TDB (as of version Jena 3.0.0) supports configuration of the databases when they are first created and each time an application connects to an existing database. Databases using the default settings built-into TDB continue to work exactly as before.
Setting Store Parameters
In TDB, there is exactly one internal object for each dataset in the JVM and this is shared between all application datasets for that location of persistent storage.
Setting store parameters is done by setting the internal system state before any other access to the disk area occurs. It is not possible to have different setups for the same dataset on disk.
StoreParams
are set by populating the internal state with the setup
before an application level dataset is created.
TDBFactory.setup(Location location, StoreParams params)
This must be called before any application calls to get a Dataset
(or
DatasetGraph
) object otherwise IllegalStateException
is thrown by this
function.
Location location = ... ;
StoreParams customParams = ... ;
TDBFactory.setup(location, customParams) ;
Dataset ds = TDBFactory.createDataset(location) ;
...
It is only possible to change store parameters by expelling the managed
storage by calling TDBFactory.release(Location)
. This drops all caching.
Access to the dataset is then a cold start.
Per-connect Options
The per-connect options are the ones that can be changed after the database has been created and can be different each time the application attaches to the database. A database can have at most one JVM attached to it (see Fuseki to share a database).
These options do not affect the on-disk structures.

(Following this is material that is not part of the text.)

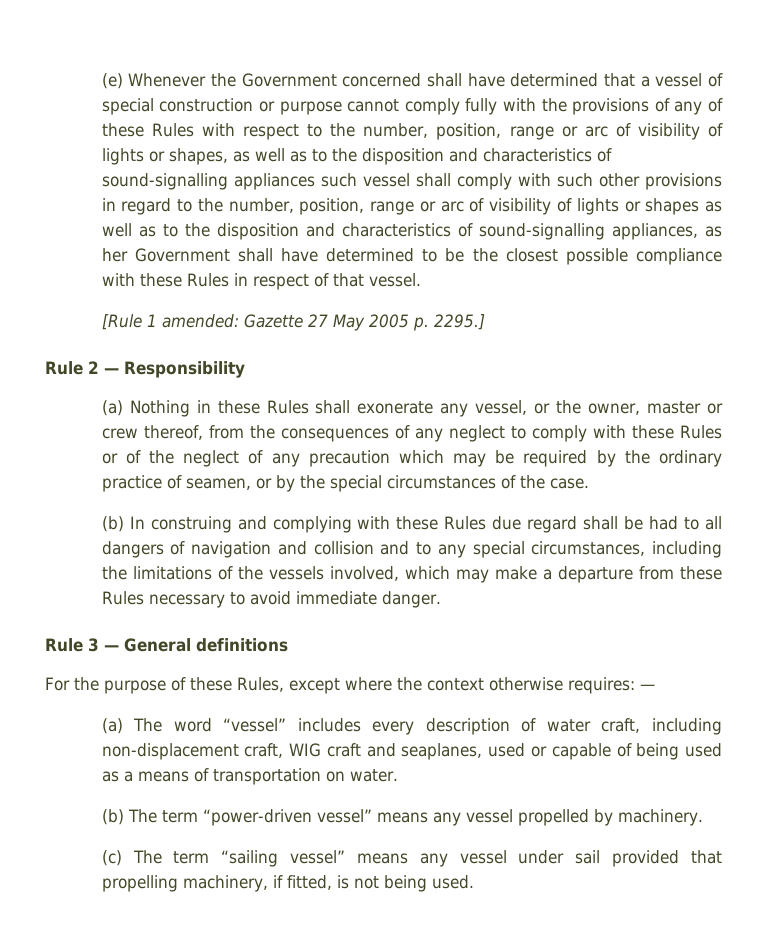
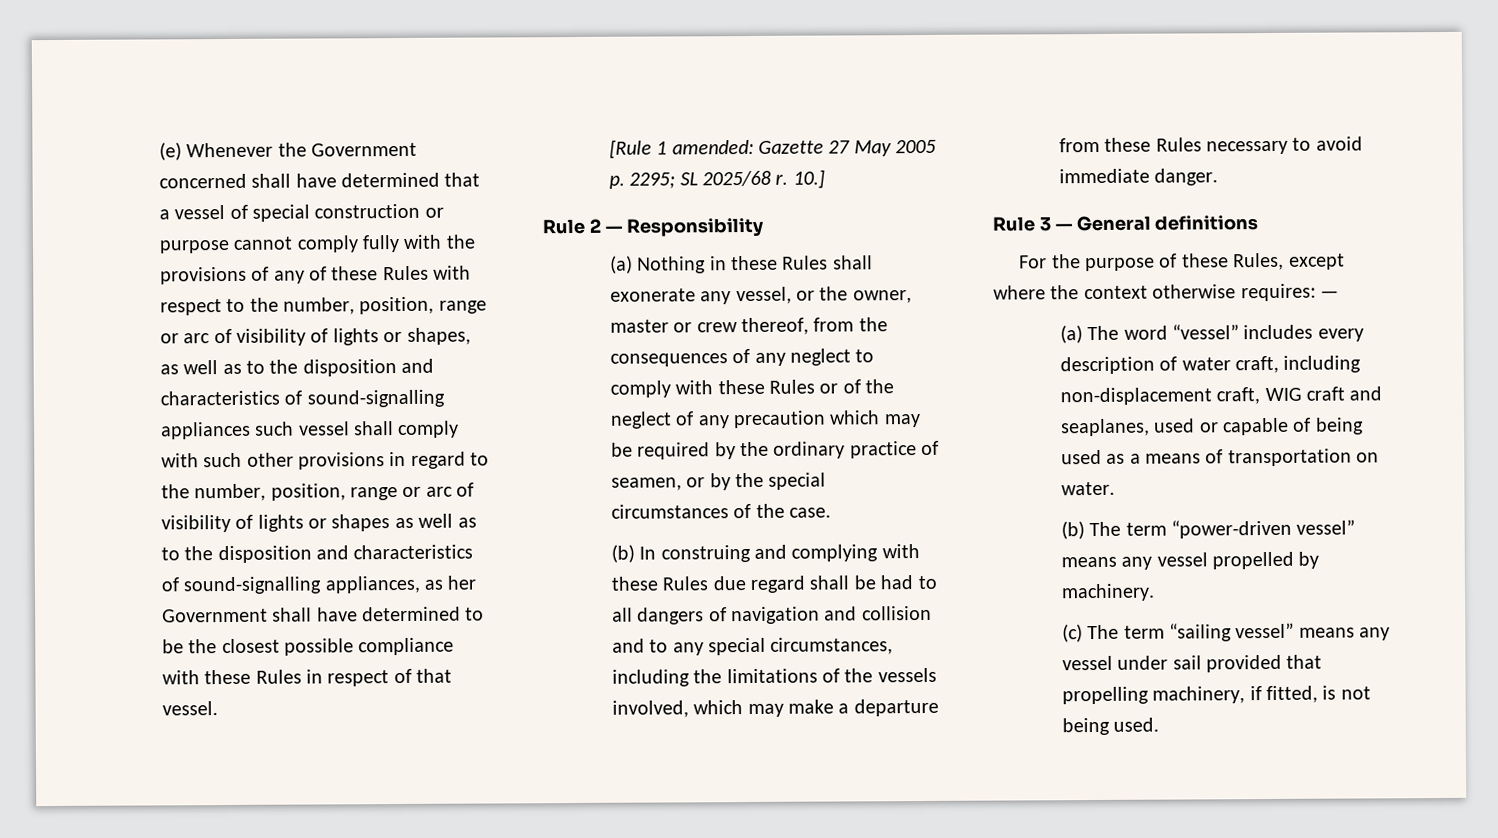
- [Rule 1 amended: Gazette 27 May 2005 p. 2295.]
+ [Rule 1 amended: Gazette 27 May 2005 p. 2295; SL 2025/68 r. 10.]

JSON key name | Default value | Notes |
---|---|---|
tdb.file_mode | See below | |
tdb.node2nodeid_cache_size | 100,000 | 50,000 on 32 bit java |
tdb.nodeid2node_cache_size | 500,000 | 50,000 on 32 bit java |
tdb.node_miss_cache_size | 100 | |
tdb.node_cache_initial_capacity_factor | 0.25 | |
tdb.block_read_cache_size | 10000 | Only in direct mode |
tdb.block_write_cache_size | 2000 | Only in direct mode |
File access - “mapped” and “direct” modes
TDB has two modes of operation for accessing block files - “mapped” and “direct”.
-
“mapped” uses memory mapped files and so the operating system is managing caching, flexing the amount of memory for file system cache to balance demands from other programmes on the same hardware.
-
“direct” using TDB’s own in-heap block caching. It avoids the problem that addressing is limited to a total of about 1.5Gbytes on 32 bit Java.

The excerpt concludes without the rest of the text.